As she describes it, "The Organization of the Islamic Conference (OIC) is a religious and political organization. Close to the Muslim World League of the Muslim Brotherhood, it shares the Brotherhood's strategic and cultural vision: that of a universal religious community, the Ummah, based upon the Koran, the Sunna, and the canonical orthodoxy of shari'a. The OIC represents 56 countries and the Palestinian Authority (considered a state), the whole constituting the universal Ummah with a community of more than one billion three to six hundred million Muslims." It also constitutes the largest voting bloc at the UN, and has already been instrumental in enacting resolutions which may lead to the suppression of speech about Islam that it does not like, as well as initiating the biased UN Goldstone report, whose lies and smear-mongering incited hatred against Israelis and Jews worldwide.
That the OIC represents a religious and political vision totally at variance with 21st-century Western conceptions of civilisation is encapsulated by Bat Ye'or's pertinent observation:
One can note that Sudanese President Omar al Bashir, accused (according to Western criteria of justice) of genocide committed in southern Sudan and Darfur, has not been troubled by the Islamic Court of Justice [the OIC's main legal body]. His colleagues at the OIC do not consider him in any way a criminal and receive him with great respect, as does Turkish PM Erdogan.
There is also this terrifying information:
The Islamic Court of Justice has an international mandate and could try foreigners, both Muslims and non-Muslims (blasphemers, apostates, resisters to jihad) who have broken the laws of shari'a anywhere. Moreover, the claim by the OIC to be the guardian and protector of Muslim immigrants living in all countries that are not members of the OIC implies an extension of its jurisdiction and political influence over all the Muslims of Europe, North and South America, and the other non-Member States. This situation exacerbates the danger incurred by non-religious European Muslims, whether atheists, apostates, or free thinkers.

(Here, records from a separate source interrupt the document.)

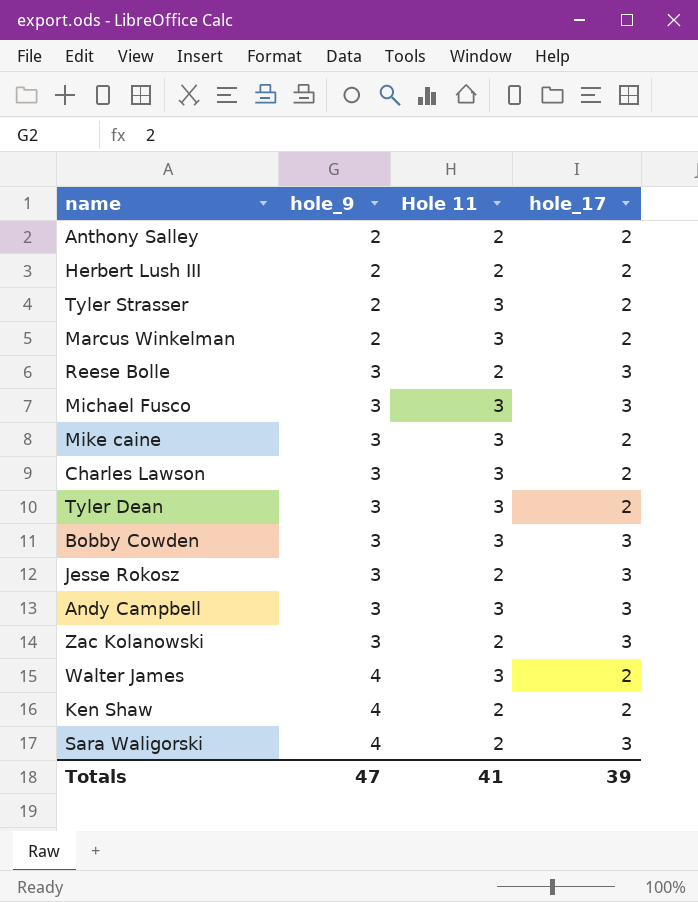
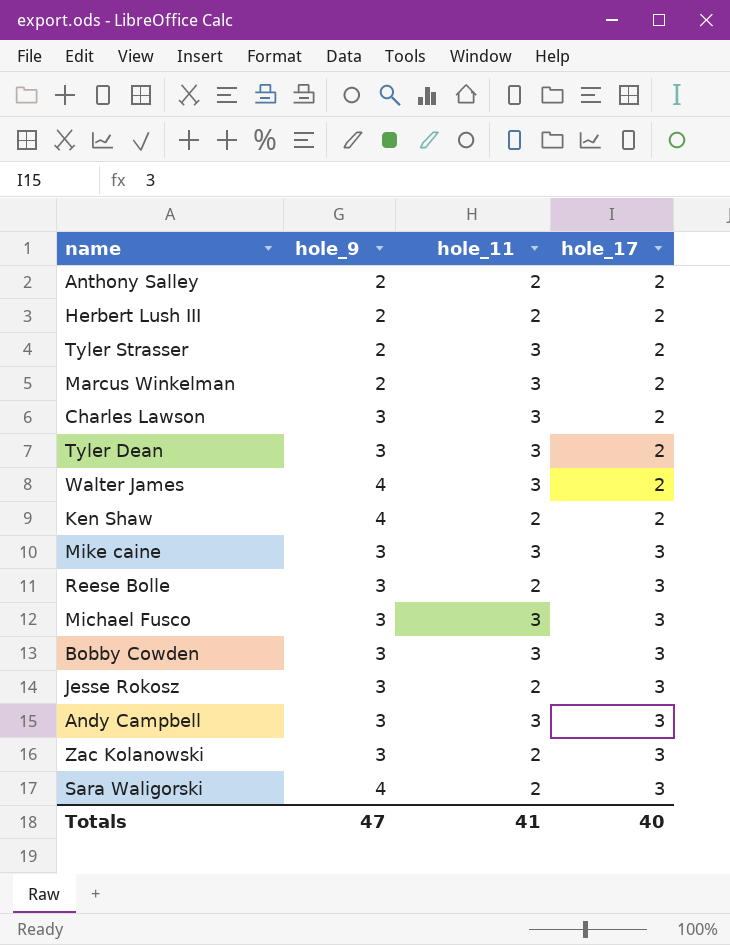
row order: hole_9 ascending -> hole_17 ascending
column name: Hole 11 -> hole_11
Mike caine | hole_17: 2 -> 3
Totals | hole_17: 39 -> 40

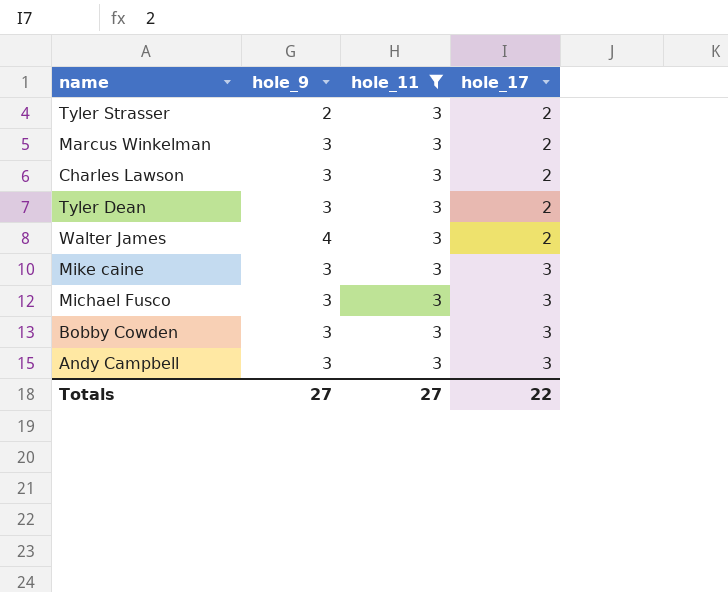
filter: none -> hole_11 = 3
Marcus Winkelman | hole_9: 2 -> 3
Totals | hole_9: 47 -> 27
Totals | hole_11: 41 -> 27
Totals | hole_17: 40 -> 22

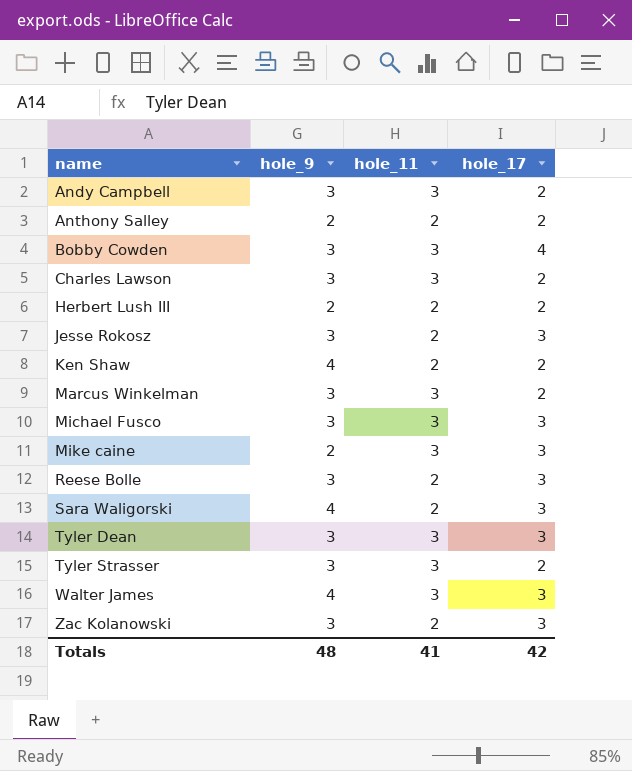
filter: hole_11 = 3 -> none
row order: hole_17 ascending -> name ascending
Andy Campbell | hole_17: 3 -> 2
Bobby Cowden | hole_17: 3 -> 4
Mike caine | hole_9: 3 -> 2
Tyler Dean | hole_17: 2 -> 3
Tyler Strasser | hole_9: 2 -> 3
Walter James | hole_17: 2 -> 3
Totals | hole_9: 27 -> 48
Totals | hole_11: 27 -> 41
Totals | hole_17: 22 -> 42

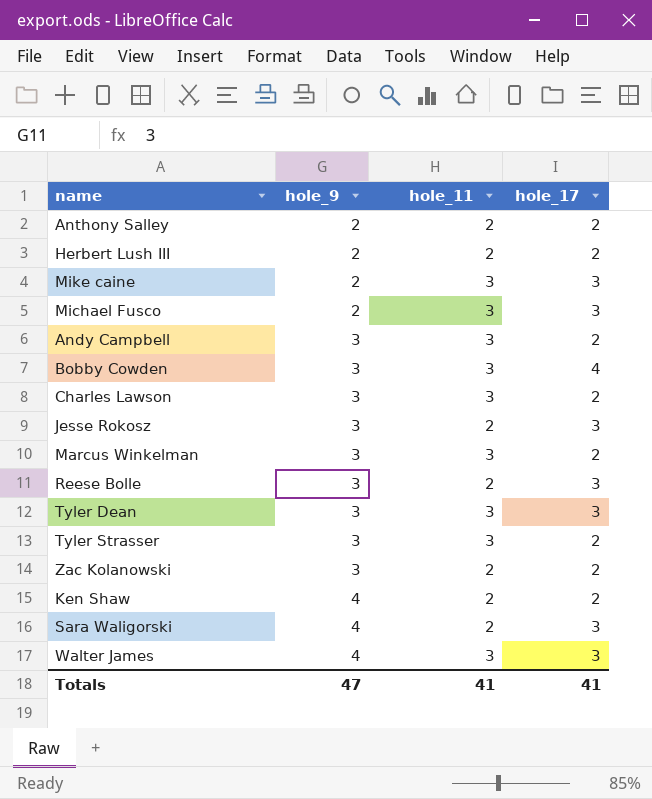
row order: name ascending -> hole_9 ascending
Michael Fusco | hole_9: 3 -> 2
Zac Kolanowski | hole_17: 3 -> 2
Totals | hole_9: 48 -> 47
Totals | hole_17: 42 -> 41

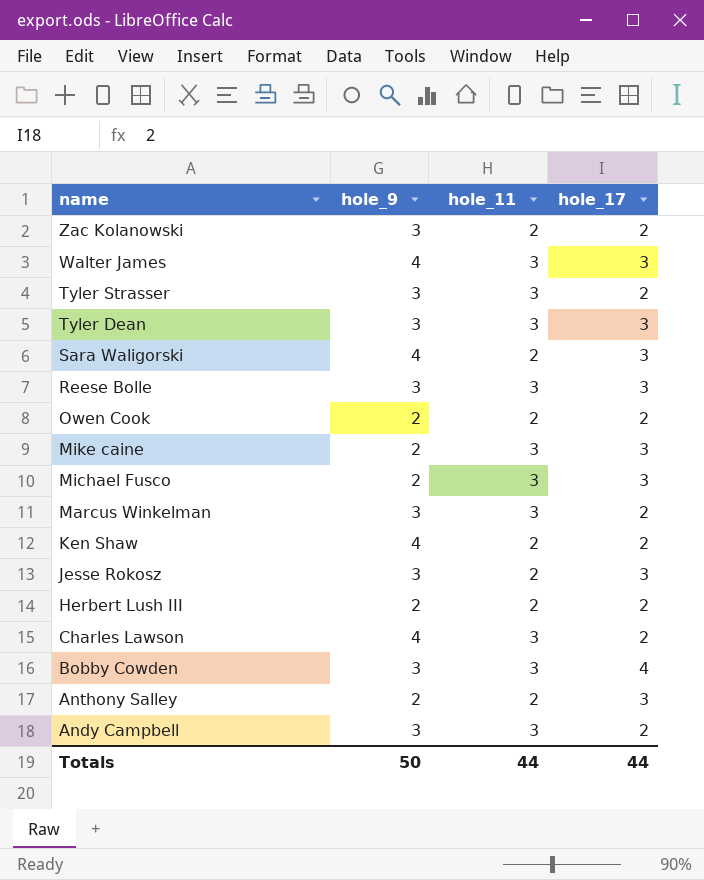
row order: hole_9 ascending -> name descending
Reese Bolle | hole_11: 2 -> 3
row Owen Cook: none -> 2 | 2 | 2
Charles Lawson | hole_9: 3 -> 4
Anthony Salley | hole_17: 2 -> 3
Totals | hole_9: 47 -> 50
Totals | hole_11: 41 -> 44
Totals | hole_17: 41 -> 44

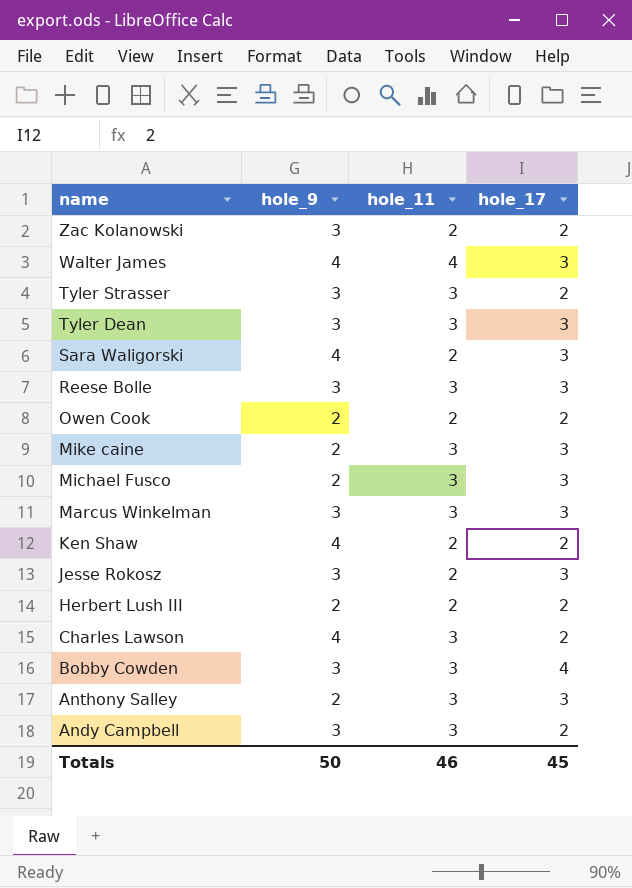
Walter James | hole_11: 3 -> 4
Marcus Winkelman | hole_17: 2 -> 3
Anthony Salley | hole_11: 2 -> 3
Totals | hole_11: 44 -> 46
Totals | hole_17: 44 -> 45

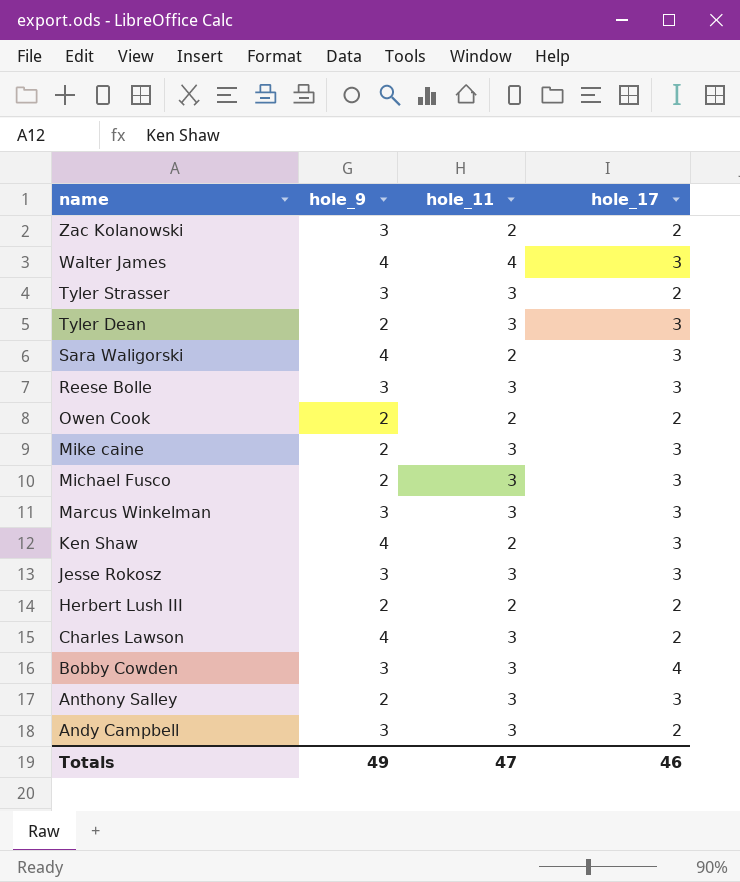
Tyler Dean | hole_9: 3 -> 2
Ken Shaw | hole_17: 2 -> 3
Jesse Rokosz | hole_11: 2 -> 3
Totals | hole_9: 50 -> 49
Totals | hole_11: 46 -> 47
Totals | hole_17: 45 -> 46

This movement to create a totalitarian religio-political empire that would challenge the very core of Western soceities and values - which ensure freedom from tyranny - should trouble the heart of everyone who cares about freedom and democratic, secular values. But as the author notes:
Faced today with this political archaism, a divided and broken West seeks refuge in denial and grasps at the demise of tiny Israel as though at a lifebelt. Taking in water from every side, this West that abandons its own identity for multilateralism and multiculturalism and ruins its citizenry by buying security has little chance of survival.
I admire Bat Ye'or very much, both as a scholar and as a character, but never in my life have I more fervently wished for someone to be wrong. Time will tell, but Bat Ye'or's insights will always remain difficult to ignore.